By Alanna Dvorak | Loudon Times
While the bright red truck glimmers in the sunlight, the two women inside the vehicle furiously toss together different meals. The aromas meld together: pea pesto pasta, Reubens and their token jackfruit barbecue sandwich. And while the red truck offers plenty of distinction on its own, the Randy Radish has another differentiation: they’re totally vegan.
Veganism is much like vegetarianism; however, vegans eschew all animal food products, including dairy, egg and honey. Though the Randy Radish is by definition vegan, owners Nancy Jezior and Sharon Lindblad prefer the term “plant-based cuisine.”
“We didn’t put vegan on anything because it has such a negative connotation for people,” Lindblad said. “We really want to change that perception.”

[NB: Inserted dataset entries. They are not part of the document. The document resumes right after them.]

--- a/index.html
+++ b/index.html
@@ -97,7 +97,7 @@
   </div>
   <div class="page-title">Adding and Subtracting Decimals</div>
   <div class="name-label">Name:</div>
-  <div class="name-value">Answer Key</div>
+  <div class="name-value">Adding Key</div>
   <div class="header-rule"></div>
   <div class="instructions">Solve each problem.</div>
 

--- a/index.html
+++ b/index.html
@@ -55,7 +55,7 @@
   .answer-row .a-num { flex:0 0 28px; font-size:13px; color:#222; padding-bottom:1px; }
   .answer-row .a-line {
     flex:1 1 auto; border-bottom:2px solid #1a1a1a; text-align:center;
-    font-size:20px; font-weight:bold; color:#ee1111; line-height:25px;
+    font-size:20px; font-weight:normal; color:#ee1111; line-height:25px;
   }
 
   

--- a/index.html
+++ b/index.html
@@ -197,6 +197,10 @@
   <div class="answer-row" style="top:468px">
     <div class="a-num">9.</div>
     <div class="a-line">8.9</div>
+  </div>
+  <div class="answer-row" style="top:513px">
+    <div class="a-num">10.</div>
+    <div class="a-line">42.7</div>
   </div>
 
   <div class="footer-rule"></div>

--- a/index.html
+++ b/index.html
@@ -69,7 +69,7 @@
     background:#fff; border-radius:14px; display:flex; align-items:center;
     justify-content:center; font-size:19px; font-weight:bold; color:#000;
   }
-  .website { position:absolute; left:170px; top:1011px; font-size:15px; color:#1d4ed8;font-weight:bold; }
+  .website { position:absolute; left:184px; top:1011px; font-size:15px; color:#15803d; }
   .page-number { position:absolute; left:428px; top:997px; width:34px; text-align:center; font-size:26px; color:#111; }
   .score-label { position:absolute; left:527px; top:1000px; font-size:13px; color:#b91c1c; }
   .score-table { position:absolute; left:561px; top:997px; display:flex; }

Jezior went vegetarian in 2003, initially for health reasons. Veganism followed about seven years later, and Lindblad joined as way to support her friend.

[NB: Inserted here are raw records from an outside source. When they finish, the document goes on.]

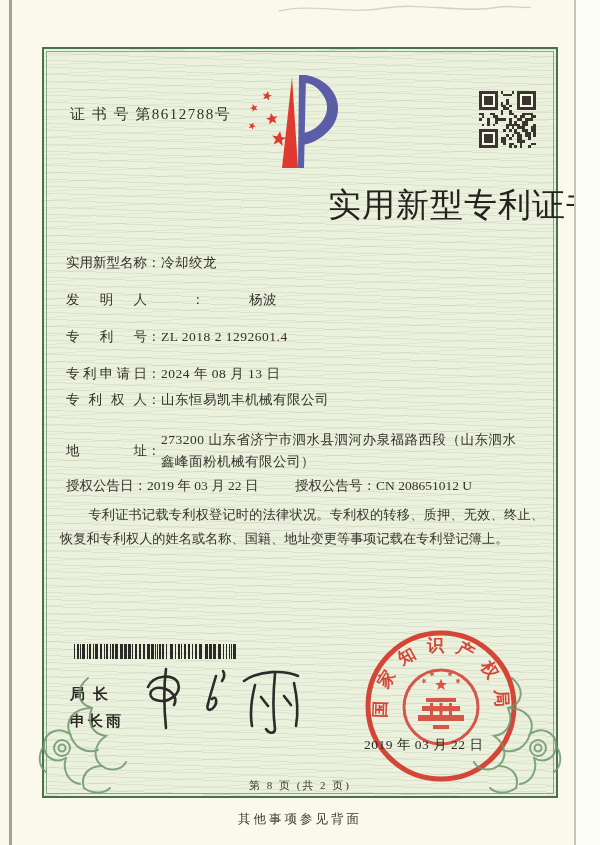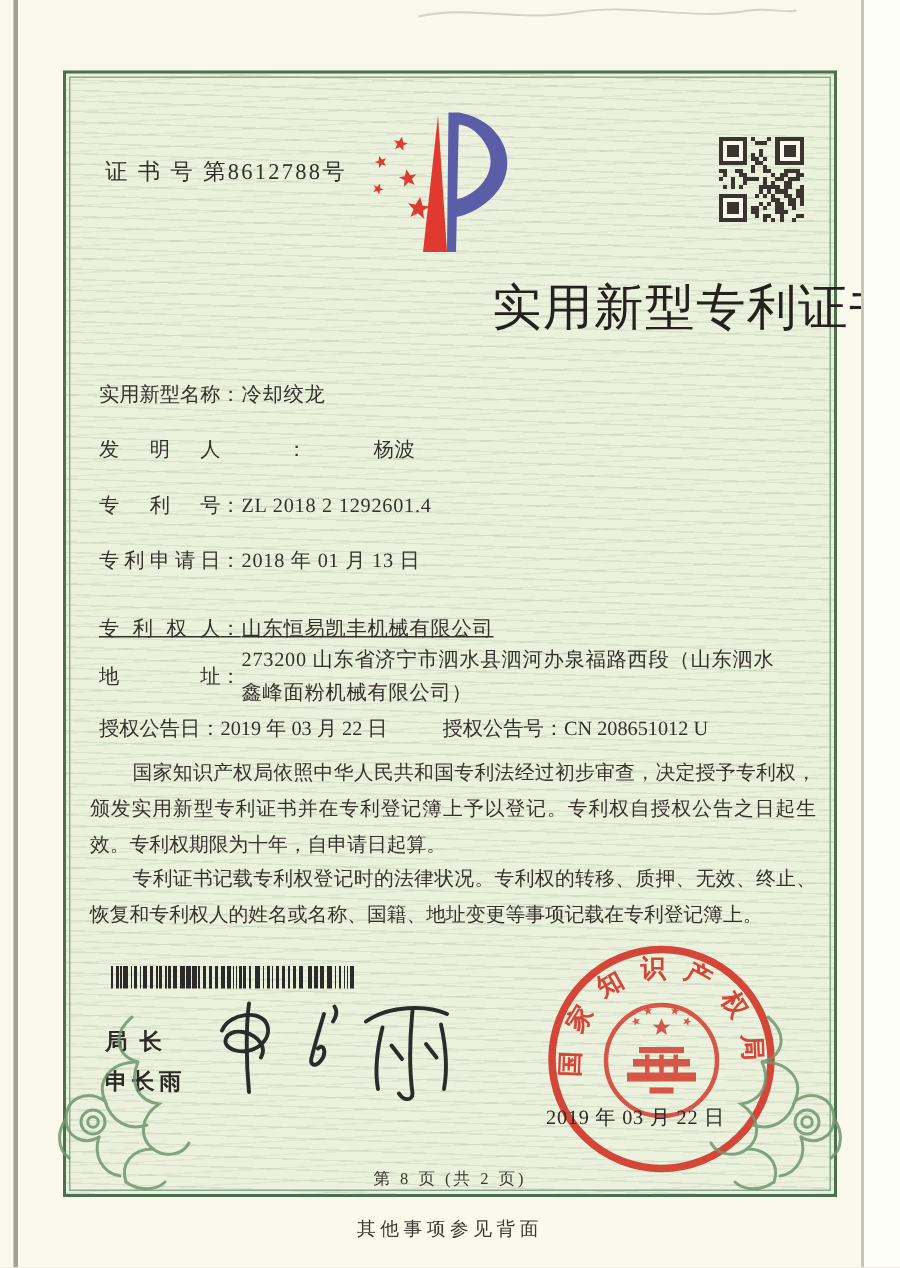--- a/index.html
+++ b/index.html
@@ -247,7 +247,7 @@
   <div class="row row-4">
     <span class="f-label">专利申请日</span>
       <span class="f-colon">：</span>
-      <span class="f-value">2018 年 01 月 13 日</span>
+      <span class="f-value">2024 年 08 月 13 日</span>
   </div>
   <div class="row row-5">
     <span class="f-label">专利权人</span>

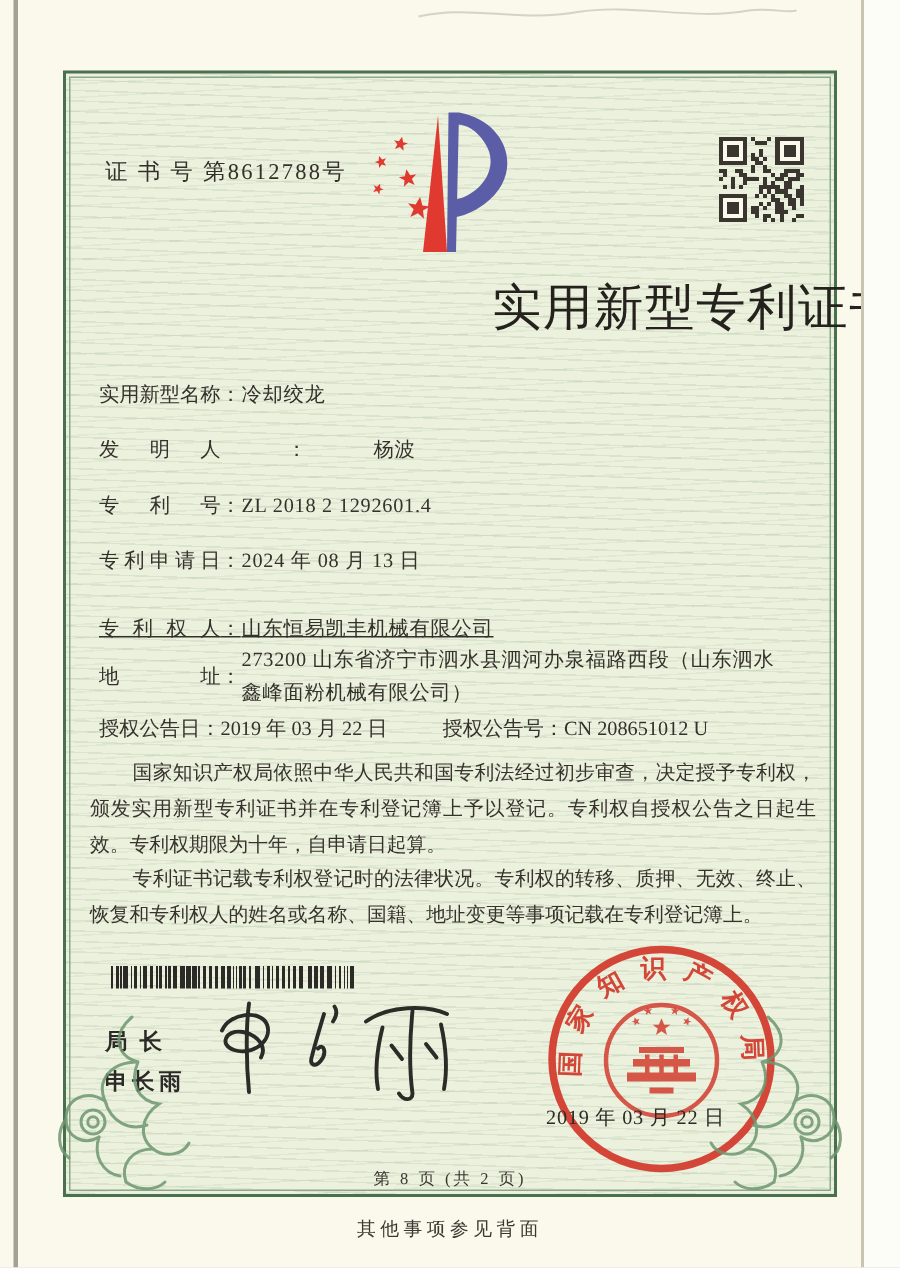--- a/index.html
+++ b/index.html
@@ -44,7 +44,7 @@
   .f-colon { flex:0 0 14px; }
   .f-value { flex:1; letter-spacing:.5px; }
   .row-1 { top:252px; } .row-2 { top:289px;gap:44px; } .row-3 { top:326px; }
-  .row-4 { top:363px; } .row-5 { top:408px;text-decoration:underline; } .row-6 { top:429px;align-items:center; }
+  .row-4 { top:363px; } .row-5 { top:389px; } .row-6 { top:429px;align-items:center; }
   .grant-a { position:absolute; left:66px;  top:477px; font-size:13.5px; color:#34312b; }
   .grant-b { position:absolute; left:295px; top:477px; font-size:13.5px; color:#34312b; }
   .grant-a .f-label, .grant-b .f-label { width:auto; flex:none; text-align-last:auto; }

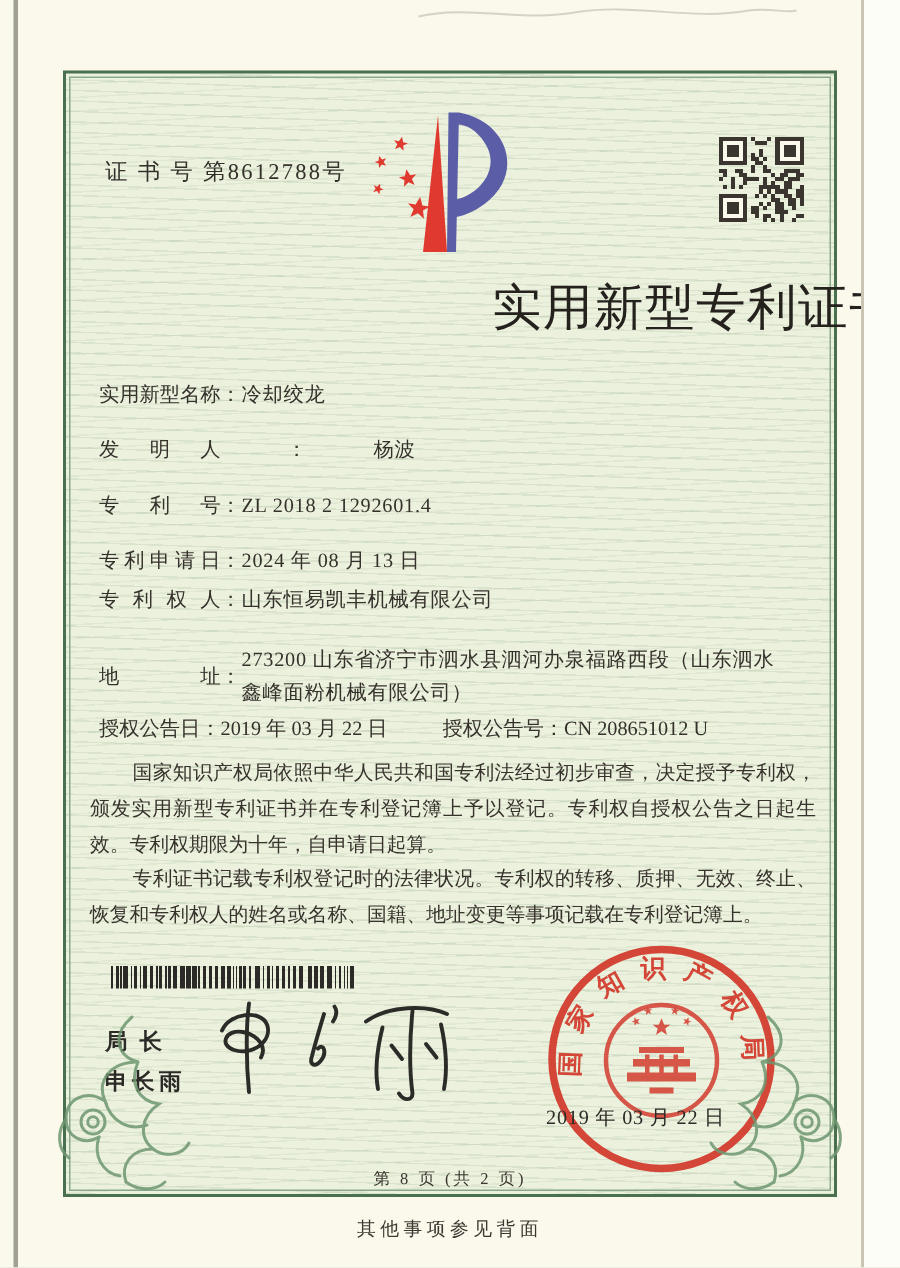--- a/index.html
+++ b/index.html
@@ -268,7 +268,6 @@
   </div>
 
   <div class="body-text">
-    <p>国家知识产权局依照中华人民共和国专利法经过初步审查，决定授予专利权，颁发实用新型专利证书并在专利登记簿上予以登记。专利权自授权公告之日起生效。专利权期限为十年，自申请日起算。</p>
     <p>专利证书记载专利权登记时的法律状况。专利权的转移、质押、无效、终止、恢复和专利权人的姓名或名称、国籍、地址变更等事项记载在专利登记簿上。</p>
   </div>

From there, the women and their interest in vegan cuisine blossomed. Jezior had always enjoyed tinkering in the kitchen, but the women took their cooking to the next level, receiving a certificate in plant-based nutrition from eCornell and attending a plant-based culinary school in New Jersey once a month. They will graduate from the New Jersey school this June.
Jezior and Lindblad had discussed opening up a restaurant or a bakery and in the fall, the women finally mobilized and ultimately settled with a food truck after watching Food Network’s “The Great Food Truck Race.”

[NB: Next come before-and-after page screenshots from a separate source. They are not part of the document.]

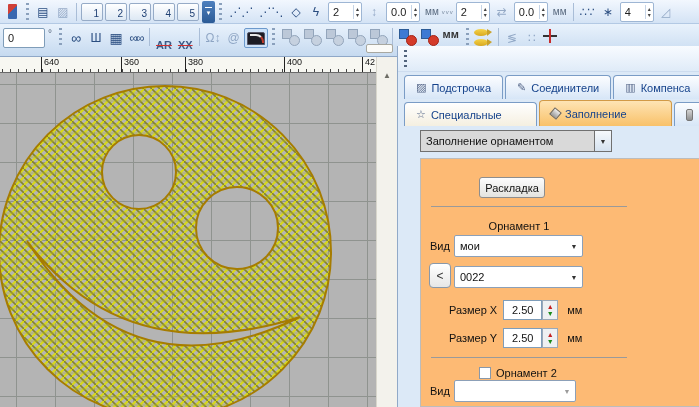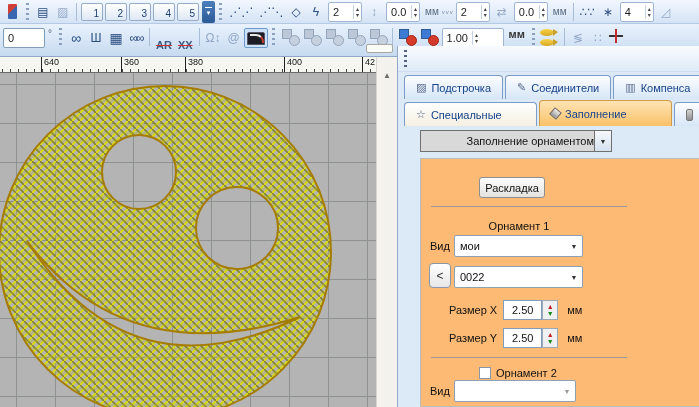--- a/index.html
+++ b/index.html
@@ -230,10 +230,6 @@
           <span class="sq"></span>
           <span class="ci"></span>
         </span>
-      <span class="spin" style="width:62px">
-        <span class="val">1.00</span>
-          <span class="ud">▴<br>▾</span>
-      </span>
       <span class="unit dark">мм</span>
       <span class="grip"></span>
       <span class="fishes">

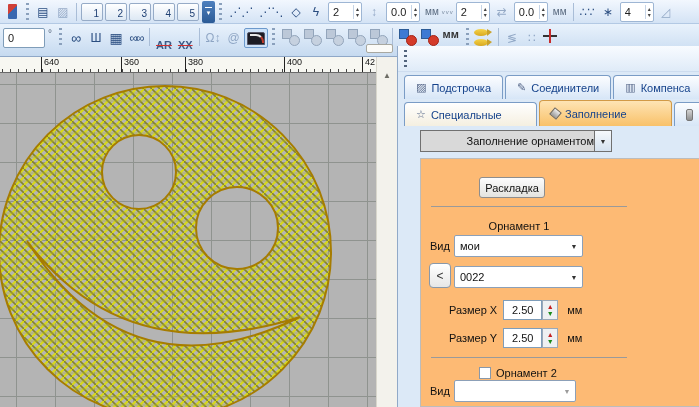--- a/index.html
+++ b/index.html
@@ -95,7 +95,7 @@
             border:1px solid #666; }
   .foot { width:7px; height:12px; background:linear-gradient(#d4d4d4,#8f8f8f); border:1px solid #777; border-radius:2px; }
   .fill-combo { position:absolute; left:22px; top:84px; width:192px; height:22px; background:#d9d9d9;
-                border:1px solid #707070; display:flex; align-items:center;text-align:right; }
+                border:1px solid #707070; display:flex; align-items:center; }
   .fill-combo .txt { flex:1; padding-left:5px; color:#111; }
   .fill-combo .btn { width:17px; height:20px; margin-right:0; border-left:1px solid #707070;
                 background:linear-gradient(#f6f9fc,#d5e2f0); display:flex; align-items:center; justify-content:center;

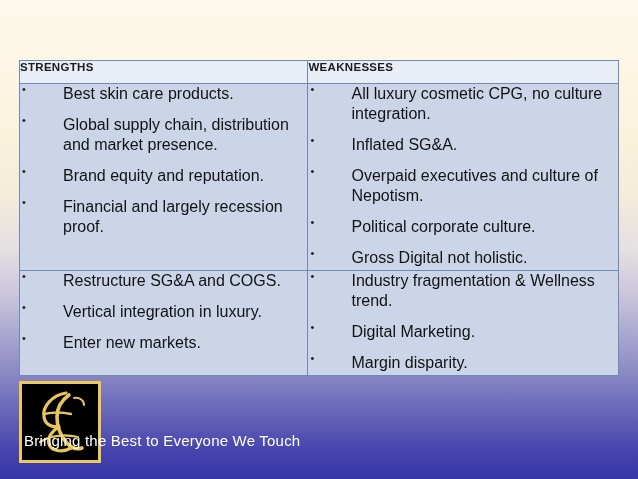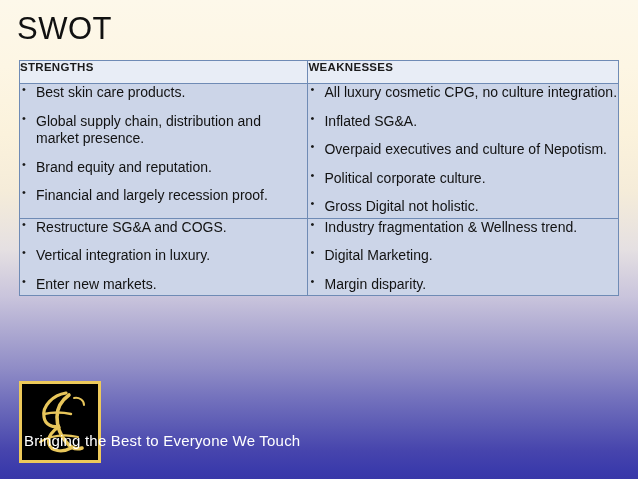--- a/index.html
+++ b/index.html
@@ -138,7 +138,6 @@
 
 <div id="slide">
 
-  <div id="slide-title">SWOT</div>
 
   <table id="swot-table">
     <colgroup>

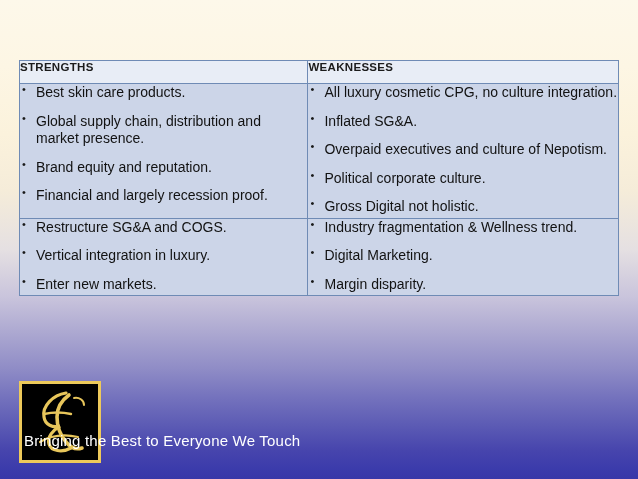--- a/index.html
+++ b/index.html
@@ -85,10 +85,10 @@
   }
   ul.bullets li {
     position: relative;
-    font-size: 14px;
+    font-size: 16px;
     color: #121212;
     line-height: 1.25;
-    padding-left: 16px;
+    padding-left: 43px;
     margin-bottom: 11px;
   }
   ul.bullets li:last-child { margin-bottom: 2px; }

“We thought the food truck would be an easier, less capital involved, an easier way to get started and [a way] to see how this area would respond to this type of food without getting a brick and mortar establishment,” Jezior said.
The women acquired a truck in January that was already designed with food in mind.
“It was pre-built for someone else, but that fell through, so we kind of swooped in and took it,” Jezior said.
After finding some recipes to introduce, the new food truck just needed a name.
“We were looking for something that was a little provocative but not offensive,” Lindblad explained. After finding the Naked Carrot was already taken, a friend suggested the Randy Radish. With that, a new company was born.
The Randy Radish debuted at the annual Leesburg Flower and Garden festival. In just two days, the Randy Radish served more than 600 people.
Since the Flower and Garden Show, the Randy Radish has parked itself in both Leesburg and Ashburn. It has a regular spot in the Wednesday evening Leesburg farmer’s market on Catoctin Circle and has received numerous inquiries to appear at different community events.
The procedure is largely the same for all events. First, the women prepare the food fresh at a commercial kitchen in Sterling. Then, they load up the truck and drive to the people.
The first month hasn’t been without its struggles; the truck was out of commission for repairs for roughly a month and the women have had to pick and choose where to park the truck as to not disturb local businesses. But ultimately, the women say the community has been largely receptive to the Randy Radish – vegan and all.
For now, the women are concentrated on the food truck but hope to have a second truck next year and a potential Randy Radish franchise in the future. Jezior and Lindblad are even mulling over a casual restaurant or bakery.
For now, the women are content to share the joys of vegetarian food with the Loudoun community.